Bioengineering (Basel). 2022 Aug 5;9(8):369. doi: 10.3390/bioengineering9080369.

Abstract

In ophthalmology, the registration problem consists of finding a geometric transformation that aligns a pair of images, supporting eye-care specialists who need to record and compare images of the same patient. Considering the registration methods for handling eye fundus images, the literature offers only a limited number of proposals based on deep learning (DL), whose implementations use the supervised learning paradigm to train a model. Additionally, ensuring high-quality registrations while still being flexible enough to tackle a broad range of fundus images is another drawback faced by most existing methods in the literature.

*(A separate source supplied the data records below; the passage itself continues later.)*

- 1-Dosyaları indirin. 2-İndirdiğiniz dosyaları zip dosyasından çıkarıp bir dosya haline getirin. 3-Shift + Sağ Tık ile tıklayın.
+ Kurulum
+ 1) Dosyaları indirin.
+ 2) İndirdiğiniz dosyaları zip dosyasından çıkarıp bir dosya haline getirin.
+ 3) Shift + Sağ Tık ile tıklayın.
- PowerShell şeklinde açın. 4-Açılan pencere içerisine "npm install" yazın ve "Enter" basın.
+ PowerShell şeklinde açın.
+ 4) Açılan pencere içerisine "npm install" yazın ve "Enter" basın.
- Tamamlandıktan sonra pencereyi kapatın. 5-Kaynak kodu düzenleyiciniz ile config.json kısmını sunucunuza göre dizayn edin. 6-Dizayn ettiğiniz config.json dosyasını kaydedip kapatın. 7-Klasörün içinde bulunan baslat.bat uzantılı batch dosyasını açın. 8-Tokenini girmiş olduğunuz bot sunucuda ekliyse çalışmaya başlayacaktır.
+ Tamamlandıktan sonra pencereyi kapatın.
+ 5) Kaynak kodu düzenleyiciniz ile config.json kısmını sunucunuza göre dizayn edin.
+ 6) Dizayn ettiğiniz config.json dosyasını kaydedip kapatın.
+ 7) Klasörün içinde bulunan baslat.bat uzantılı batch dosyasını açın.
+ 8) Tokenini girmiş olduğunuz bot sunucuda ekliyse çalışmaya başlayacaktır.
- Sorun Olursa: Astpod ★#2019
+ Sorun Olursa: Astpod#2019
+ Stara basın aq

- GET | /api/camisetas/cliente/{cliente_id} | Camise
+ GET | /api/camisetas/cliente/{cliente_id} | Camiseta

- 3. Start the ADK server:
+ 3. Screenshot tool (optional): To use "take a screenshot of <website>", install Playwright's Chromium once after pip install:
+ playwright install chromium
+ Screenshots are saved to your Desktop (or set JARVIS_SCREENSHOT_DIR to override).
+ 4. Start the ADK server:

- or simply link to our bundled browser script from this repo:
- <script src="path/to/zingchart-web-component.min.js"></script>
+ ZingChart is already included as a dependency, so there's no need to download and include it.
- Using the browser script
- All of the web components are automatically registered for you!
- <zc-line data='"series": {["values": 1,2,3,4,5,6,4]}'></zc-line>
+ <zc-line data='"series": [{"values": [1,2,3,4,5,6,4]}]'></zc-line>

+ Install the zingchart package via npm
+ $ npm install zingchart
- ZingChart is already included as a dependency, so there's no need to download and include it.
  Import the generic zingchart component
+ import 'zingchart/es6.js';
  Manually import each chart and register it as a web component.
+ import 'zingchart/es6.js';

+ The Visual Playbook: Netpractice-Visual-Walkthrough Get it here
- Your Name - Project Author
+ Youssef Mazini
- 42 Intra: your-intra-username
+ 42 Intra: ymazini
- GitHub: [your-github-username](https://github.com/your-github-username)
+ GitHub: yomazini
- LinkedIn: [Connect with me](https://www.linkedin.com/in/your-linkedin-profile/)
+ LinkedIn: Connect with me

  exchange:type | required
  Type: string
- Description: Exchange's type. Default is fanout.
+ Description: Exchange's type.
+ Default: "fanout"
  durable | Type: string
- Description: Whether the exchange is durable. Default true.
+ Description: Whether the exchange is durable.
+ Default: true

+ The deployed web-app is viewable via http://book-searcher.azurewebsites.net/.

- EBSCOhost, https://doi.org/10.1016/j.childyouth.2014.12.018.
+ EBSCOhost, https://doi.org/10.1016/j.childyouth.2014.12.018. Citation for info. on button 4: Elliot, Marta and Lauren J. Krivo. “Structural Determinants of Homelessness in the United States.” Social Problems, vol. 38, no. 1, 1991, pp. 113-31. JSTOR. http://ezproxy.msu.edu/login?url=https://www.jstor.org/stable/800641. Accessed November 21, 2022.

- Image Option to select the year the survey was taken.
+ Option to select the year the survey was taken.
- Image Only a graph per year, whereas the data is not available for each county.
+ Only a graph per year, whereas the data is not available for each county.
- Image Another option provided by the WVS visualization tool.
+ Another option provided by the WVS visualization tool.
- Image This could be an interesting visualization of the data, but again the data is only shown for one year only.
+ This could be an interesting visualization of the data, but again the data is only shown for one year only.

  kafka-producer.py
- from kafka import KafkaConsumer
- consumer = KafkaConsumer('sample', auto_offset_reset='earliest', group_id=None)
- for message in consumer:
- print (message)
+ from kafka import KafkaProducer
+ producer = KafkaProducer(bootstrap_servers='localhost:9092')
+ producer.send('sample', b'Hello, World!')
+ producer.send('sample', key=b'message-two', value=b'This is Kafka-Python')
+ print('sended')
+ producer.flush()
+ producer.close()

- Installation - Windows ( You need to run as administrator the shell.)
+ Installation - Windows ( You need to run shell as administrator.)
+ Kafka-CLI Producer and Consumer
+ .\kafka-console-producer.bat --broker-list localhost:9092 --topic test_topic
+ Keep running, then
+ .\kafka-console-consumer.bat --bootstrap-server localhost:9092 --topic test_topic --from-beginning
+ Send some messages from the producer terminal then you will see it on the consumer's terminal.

Therefore, in this paper, we address the above-mentioned issues by introducing a new DL-based framework for eye fundus registration. Our methodology combines a U-shaped fully convolutional neural network with a spatial transformation learning scheme, where a reference-free similarity metric allows the registration without assuming any pre-annotated or artificially created data. Once trained, the model is able to accurately align pairs of images captured under several conditions, which include the presence of anatomical differences and low-quality photographs. Compared to other registration methods, our approach achieves better registration outcomes by just passing as input the desired pair of fundus images.

Keywords: computer vision applications; deep learning; fundus image; image registration.